■ EXERCISE OBJECTIVE:
With the line containing "- @acme/analytics" as the final line, restate exactly every line of the data below from the first one onward, and copy no pictures.
------------
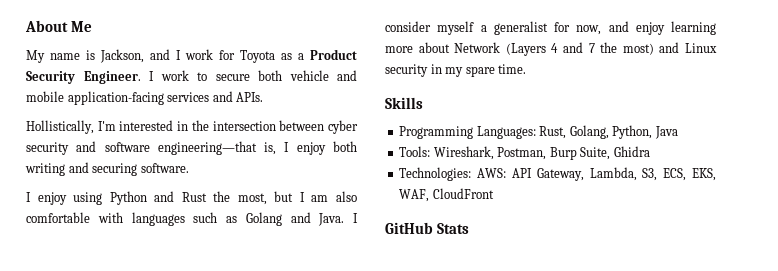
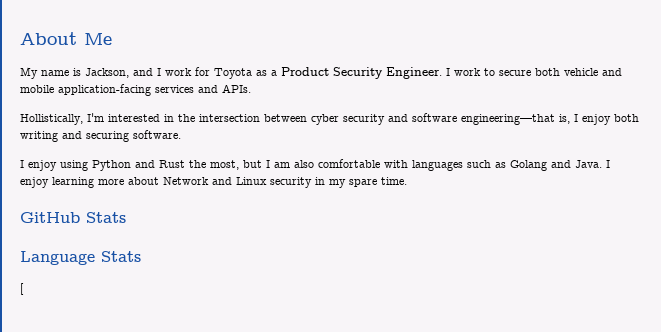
- I consider myself a generalist for now, and enjoy learning more about Network (Layers 4 and 7 the most) and Linux security in my spare time.
+ I enjoy learning more about Network and Linux security in my spare time.
- Skills
- Programming Languages: Rust, Golang, Python, Java
- Tools: Wireshark, Postman, Burp Suite, Ghidra
- Technologies: AWS: API Gateway, Lambda, S3, ECS, EKS, WAF, CloudFront
+ Language Stats
+ [

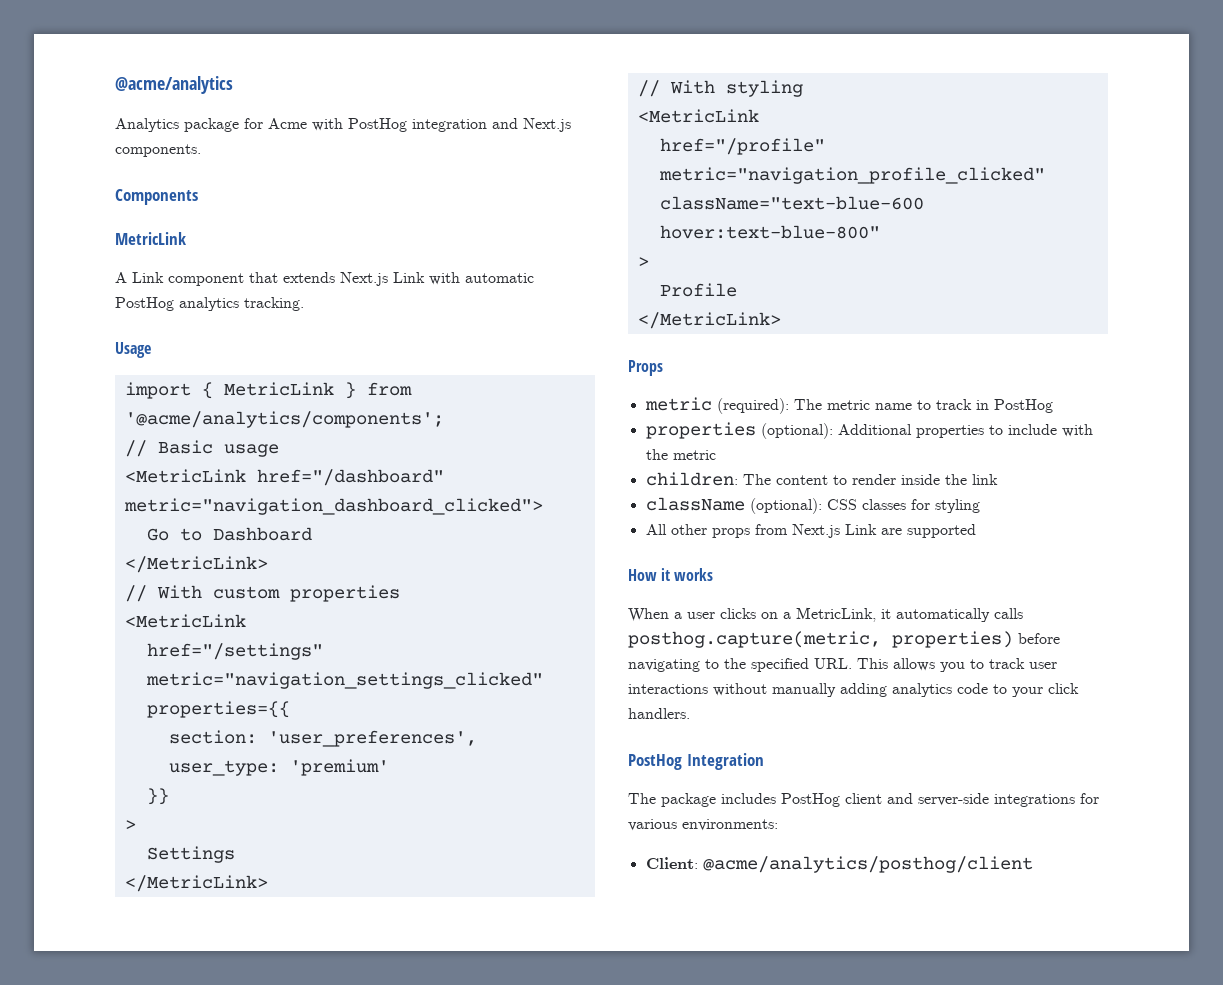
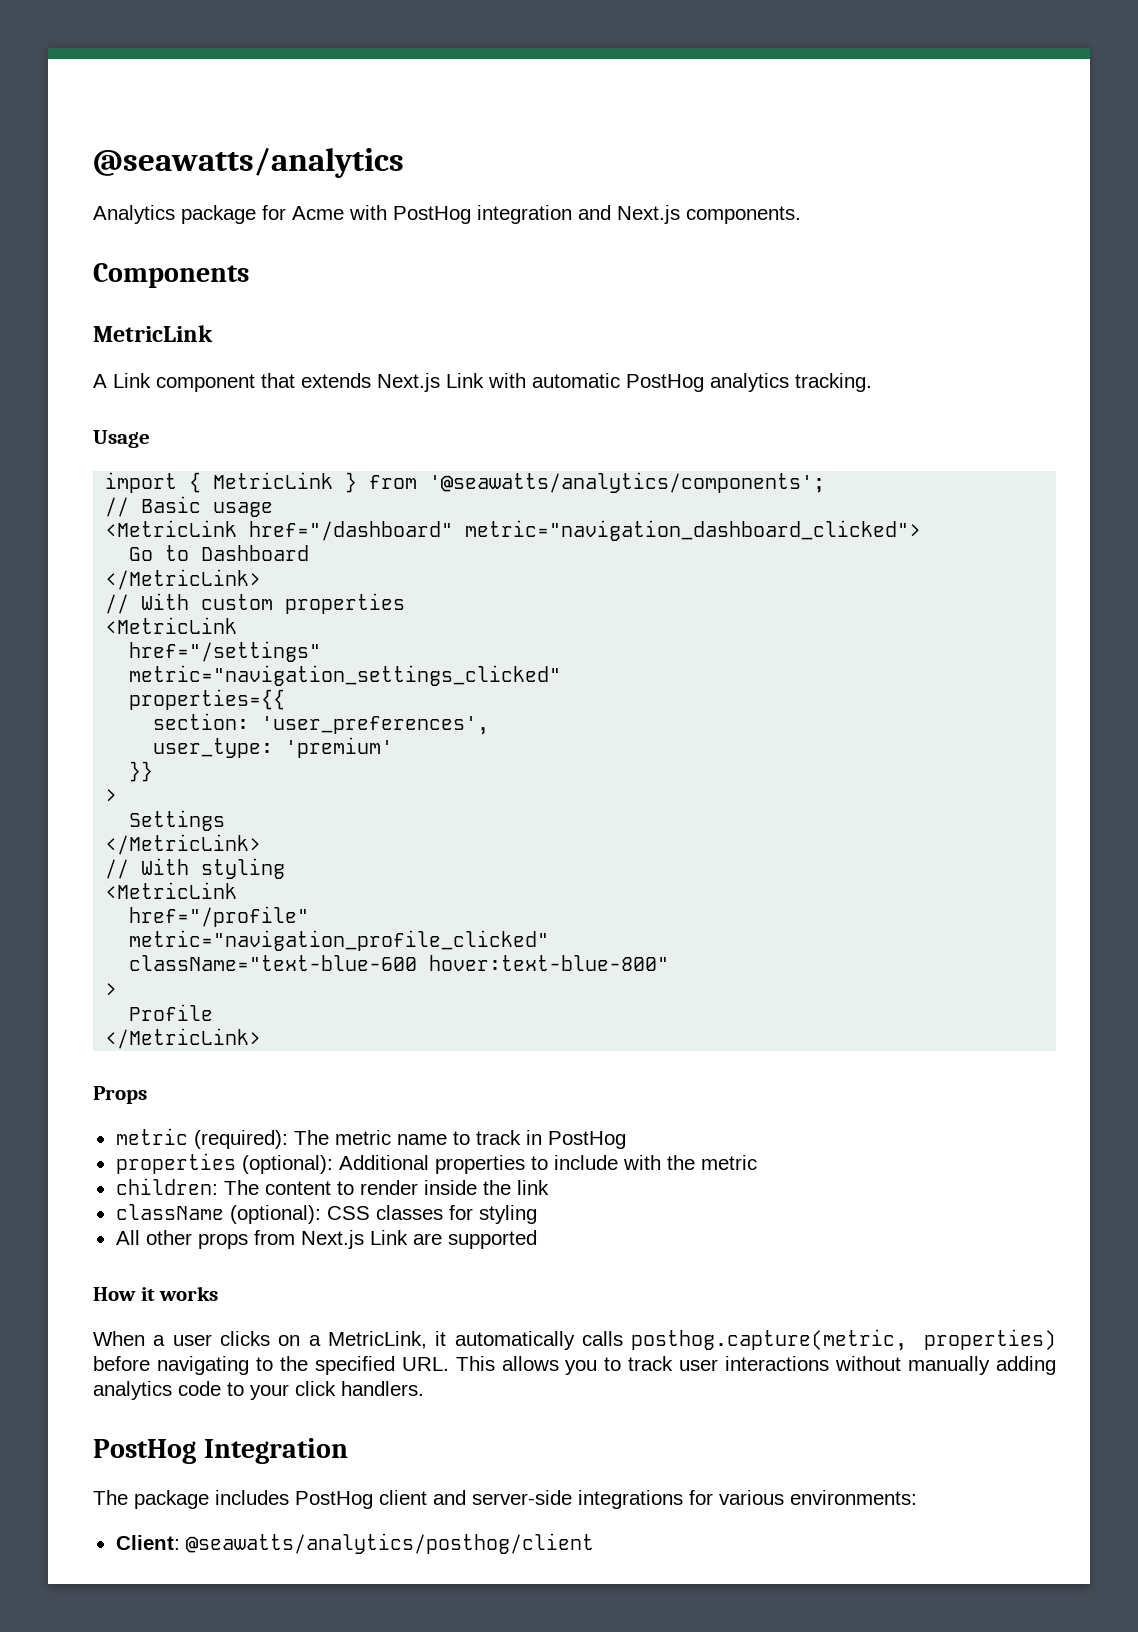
- @acme/analytics
+ @seawatts/analytics
- import { MetricLink } from '@acme/analytics/components';
+ import { MetricLink } from '@seawatts/analytics/components';
- Client: @acme/analytics/posthog/client
+ Client: @seawatts/analytics/posthog/client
------------
■ EXPECTED OUTPUT:
- I consider myself a generalist for now, and enjoy learning more about Network (Layers 4 and 7 the most) and Linux security in my spare time.
+ I enjoy learning more about Network and Linux security in my spare time.
- Skills
- Programming Languages: Rust, Golang, Python, Java
- Tools: Wireshark, Postman, Burp Suite, Ghidra
- Technologies: AWS: API Gateway, Lambda, S3, ECS, EKS, WAF, CloudFront
+ Language Stats
+ [

- @acme/analytics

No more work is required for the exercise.